Jessica Cejnar Andrews / Friday, July 7, 2023 @ 3:33 p.m. / Community, Homelessness, Local Government, Oregon

St. Tim's Gets Reprieve As Brookings Planning Commissioners Review Arguments; Concern Over Church's Outreach Program to be Reconsidered Aug. 1

Jay Lindsay gets lunch from Smith River United Methodist Church volunteers at St. Timothy's Episcopal Church in this May 8 photo. | File photo: Jessica C. Andrews


Volunteers Keep Feeding The Hungry At St. Tim's, Despite Brookings Abatement Notice

Brookings Serves Abatement Notice to St. Timothy's, Stating Public Safety Problems Remain

St. Timothy's Episcopal Church Files Federal Suit Against the City of Brookings in Response to Ordinance Limiting Meal Services for the Hungry


An appeal from St. Timothy Episcopal Church against a City of Brookings threat to fine the church for its community outreach has reached planning commissioners.

Though about 15 people spoke out in support of the church at the Planning Commission’s June 27 meeting, according to KCIW News Director Lori Gallo-Stoddard, who attended the meeting, the Planning Commission tabled the matter until Aug. 1.

According to Gallo-Stoddard, one planning commissioner, Skip Hunter, recused himself since he had volunteered with the church previously.
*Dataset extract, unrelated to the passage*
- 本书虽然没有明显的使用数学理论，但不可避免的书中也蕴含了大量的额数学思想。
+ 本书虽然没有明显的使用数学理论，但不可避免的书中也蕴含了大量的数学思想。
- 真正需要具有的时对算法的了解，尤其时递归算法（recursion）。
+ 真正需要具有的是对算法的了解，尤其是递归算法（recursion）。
St. Timothy’s pastor, Reverend Bernie Lindley, said he’s grateful for the reprieve. Brookings isn’t assessing fines against the church until the appeals process is concluded, he told the Wild Rivers Outpost on Friday.
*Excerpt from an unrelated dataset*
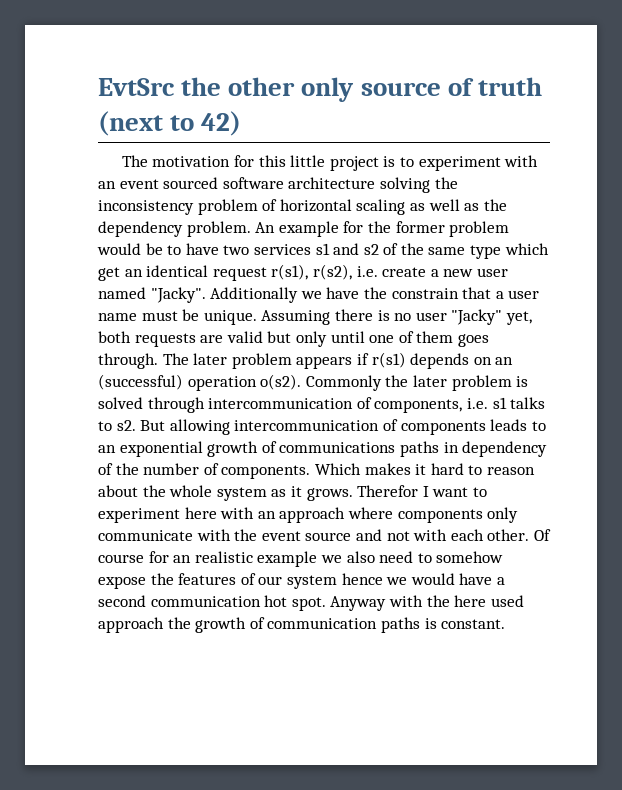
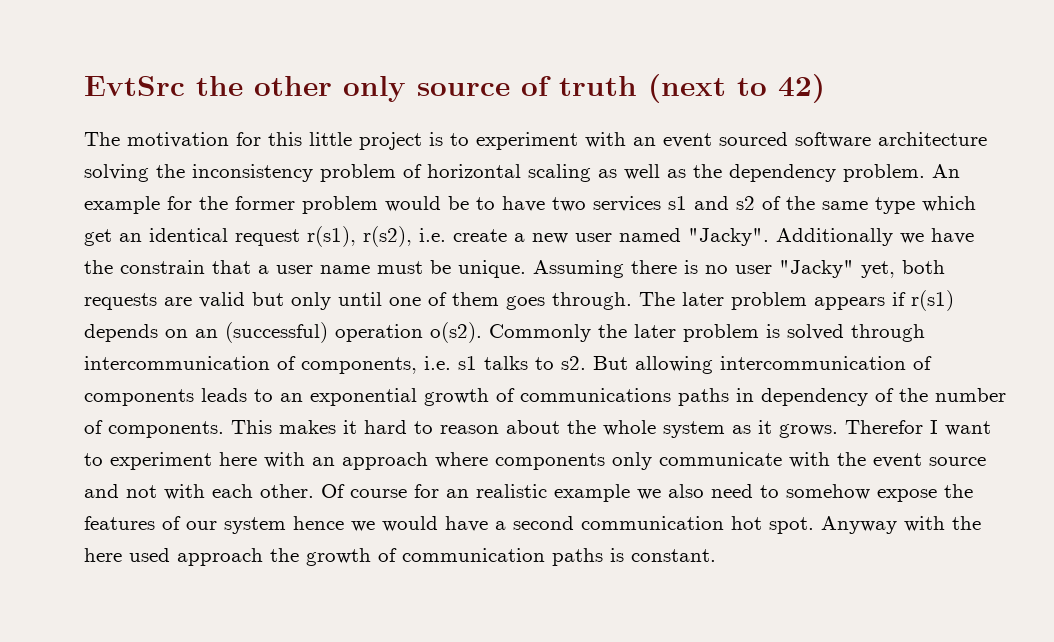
- Which makes it hard to reason about the whole system as it grows.
+ This makes it hard to reason about the whole system as it grows.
“We submitted a lot of written testimony. There is no way they had time to read it all,” Lindley said. “We requested additional time so the planning commissioners would be able to look at all the stuff we had submitted. We didn’t want them to make a snap decision that night.”

According to Brookings City Manager Janell Howard, the Planning Commission granted St. Timothy’s an additional seven days to submit written arguments. She confirmed Friday that city isn’t currently assessing daily fines against the church.

Brookings issued an abatement notice on April 14, threatening to fine St. Timothy’s up to $720 per day for operating a “benevolent meal service” without a conditional use permit.

The city also takes issue with St. Timothy’s day program, which includes offering showers to the needy as well as a place for them to charge their phones and access the Internet. The church also offers access to legal aid and other services, which the city says is not allowed in a residential area.

The church’s “benevolent meal service” consists of a four-day-a-week soup kitchen with one day hosted by the Smith River United Methodist Church. That issue is already being litigated in federal court, which has prompted the city to temporarily suspend abatement proceedings, according to the Planning Commission’s June 27 staff report.

“They can’t start fining us on something that’s currently being litigated,” Lindley said.

In its April 24 appeal letter to the city, St. Timothy argues that its day program and legal aid services are a church’s typical function.

According to the city’s June 27 staff report, St. Timothy’s representatives cited news articles and websites focusing on different services churches offer nationwide, though city officials state it isn’t “apparent” that they are in residential areas.

In its staff report, the city cited the Merriam-Webster and Oxford English dictionaries, stating that a church is a building used for “public and especially Christian worship.”

“Both of these definitions only refer to ‘worship,’ not any other religious activities,” the city’s staff report states. “The city is not aware of any information suggesting that when people are seeking and obtaining social services at St. Timothy’s there is any worship/religious service being performed. The only worship or religious service at St. Timothy’s occurs on Wednesdays from 12-12:45 p.m. and Sundays from 10-11:30 a.m. The church has not provided adequate evidence to show that these activities are ‘typical’ functions conducted by churches and are considered part of a church use.”

St. Timothy’s was operating before the Brookings City Council in 1989 adopted its land development ordinance. It was also granted a conditional use permit in 1999 to make a minor change to the building, according to the city’s staff report.

However, the city contends that the church hasn’t met its burden of proof that it’s offered services to the needy since 1989 since Lindley told the city St. Timothy’s advocacy program began in about 2018.

But, Lindley pointed out, alms isn’t limited to money.

“Every parish should have an alms fund, and for decades we’ve been distributing alms typically in the form of rental assistance and utilities, but as needs change so does our alms giving,” he said. “When somebody takes a shower, that’s a form of alms because alms isn’t limited to just money.”

According to Lindley, the church’s federal lawsuit against Brookings is nearing the end of the discovery phase. St. Timothy filed its suit in January 2022, about three months after the Brookings City Council approved restricting the number of days churches can feed the hungry to two.

In its lawsuit, the church claims that Brookings’ ordinance violates its First Amendment rights.